When there is a verdict of conviction, in which it appears to the court that the jury has mistaken the law, the court may explain the reason for that opinion and direct the jury to reconsider its verdict. After the reconsideration, if the jury returns the same verdict, it shall be entered. When there is a verdict of acquittal, the court may not require the jury to reconsider it.

§ 4160. Judgment upon informal verdict

If the jury persists in finding an informal verdict, from which, however, it can be clearly understood that the jury's intention is to find in favor of the defendant upon the issue, the verdict shall be entered in the terms in which it is found, and the court shall give judgment of acquittal. A judgment of conviction may not be given unless the jury finds against the defendant upon the issue.

§ 4161. Recording verdict

When the verdict given is such as the court may receive, the clerk shall immediately record it in full upon the minutes, read it to the jury, and inquire of the jury whether it is its verdict. If any juror disagrees, the fact shall be entered upon the minutes and the jury again sent out; but if no disagreement is expressed, the verdict is complete, and the jury shall be discharged from the case.

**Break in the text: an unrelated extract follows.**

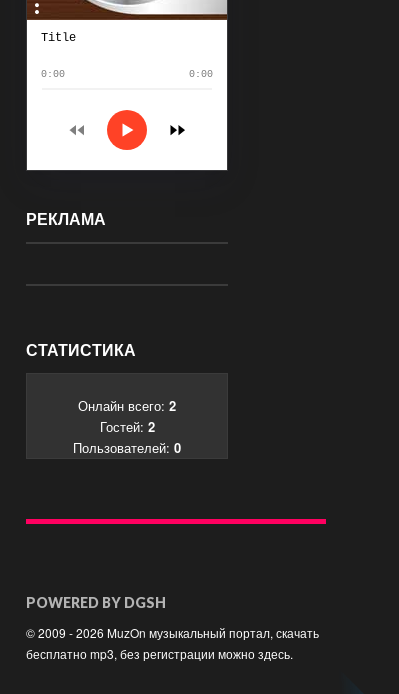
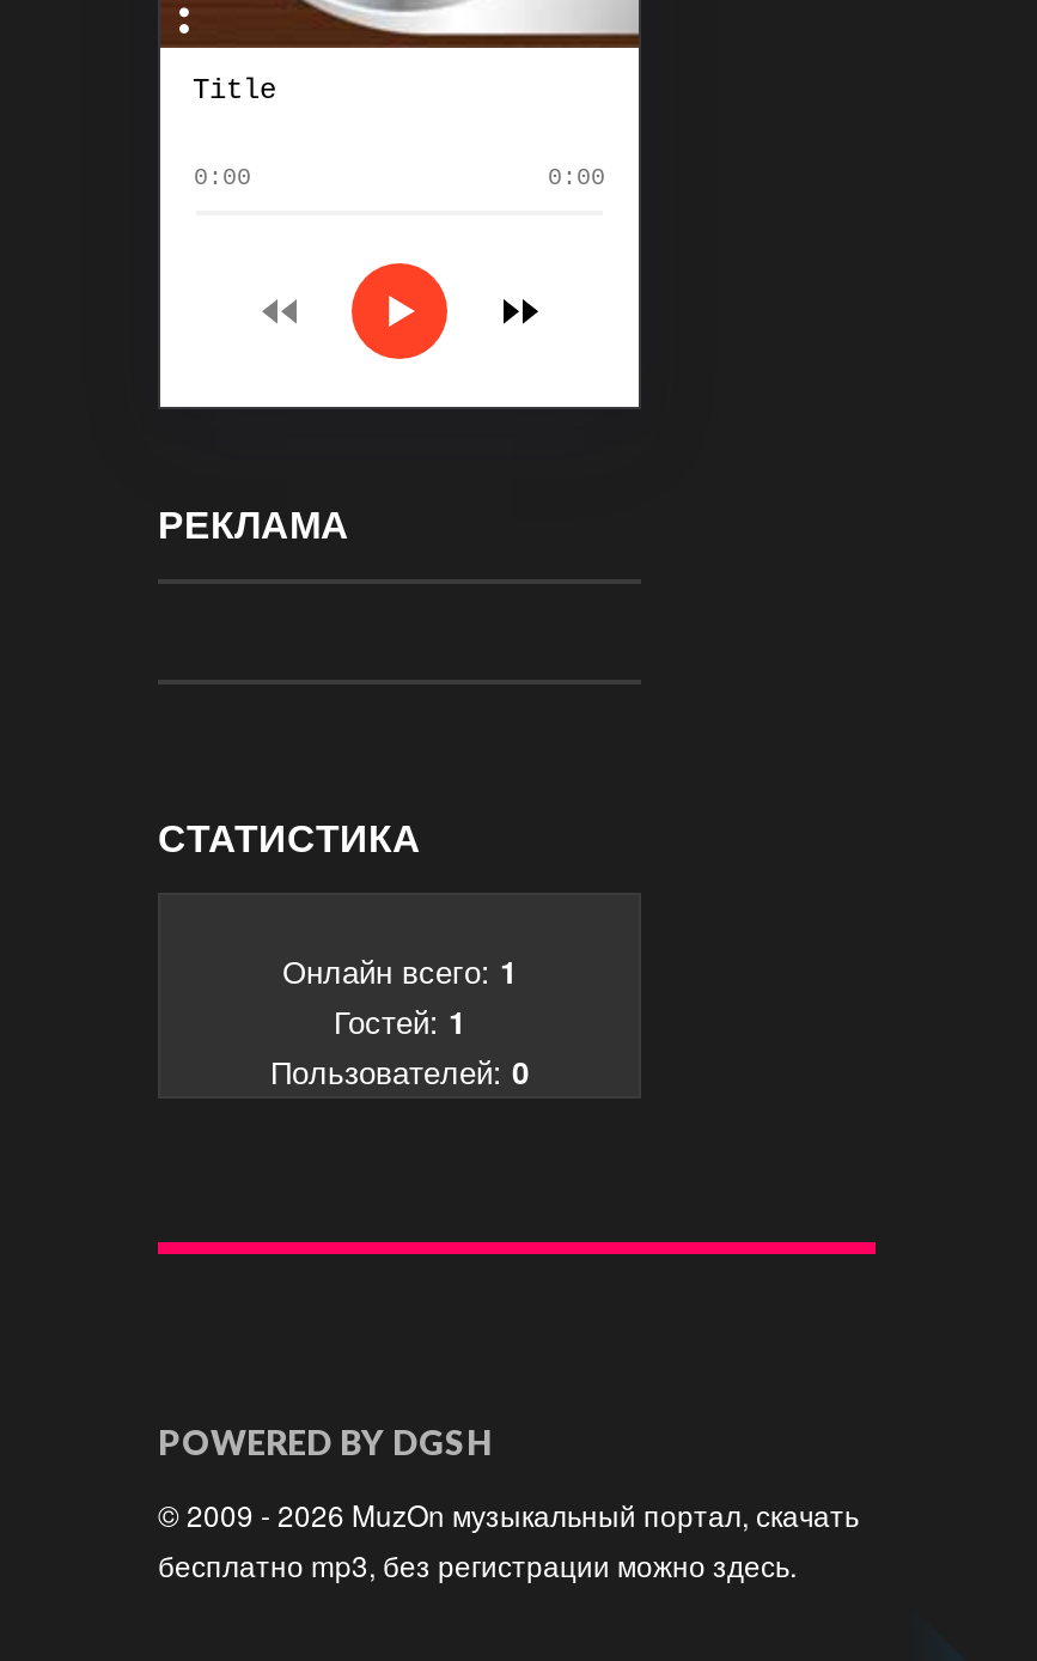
[78,396,176,415] Онлайн всего: 2 -> [282,947,517,992] Онлайн всего: 1
[100,417,154,436] Гостей: 2 -> [334,997,465,1043] Гостей: 1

Subchapter II-Evidence Generally

§ 4191. Presumption of innocence; reasonable doubt

A defendant in a criminal action is presumed to be innocent until the contrary is proved and in case of a reasonable doubt as to his guilt is entitled to an acquittal.

§ 4192. Reasonable doubt as to degree of crime

If it appears that the defendant has committed a public offense, and there is reasonable ground of doubt in which of two or more degrees he is guilty, he may be convicted of the lowest of the degrees only.

§ 4193. Proof of treason

A person may not be convicted of treason unless on the testimony of two witnesses to the same overt act or on confession in open court. § 4194. Discharge of defendant to be witness

(a) If two or more persons are included in the same charge, the court may, at any time before the defendants have adduced testimony in defense, on the application of the United States attorney, direct a defendant to be discharged, that he may be a witness for the Government.

(b) When two or more persons are included in the same charge, and the court is of opinion that in regard to a particular defendant there is not sufficient evidence to put him on his defense, it shall order him to be discharged before the evidence for the defense is closed, that he may be a witness for his codefendant.

(c) The order prescribed by subsections (a) and (b) of this section is an acquittal of the defendant discharged and a bar to another prosecution for the same offense.

Subchapter III-Witnesses; Subpoenas

§ 4231. Subpoenas generally

Except as otherwise provided by this subchapter, a subpoena in a criminal action in the district court or a magistrate's court is governed by Rule 17 of the Federal Rules of Criminal Procedure.

§ 4232. Issuance of subpoena

(a) A subpoena may be signed and issued by:

(1) a magistrate before whom a complaint is made, on behalf of either the Government or the defendant;

(2) the judge of the district court;

(3) the clerk of the district court upon application either of the Government or the defendant; or

(4) the United States attorney.

(b) A subpoena issued by a magistrate or the United States attorney need not be under the seal of a Court.

(c) A magistrate or the clerk of the district court shall, at any time and without charge, issue subpoenas for witnesses for the defendant upon his request.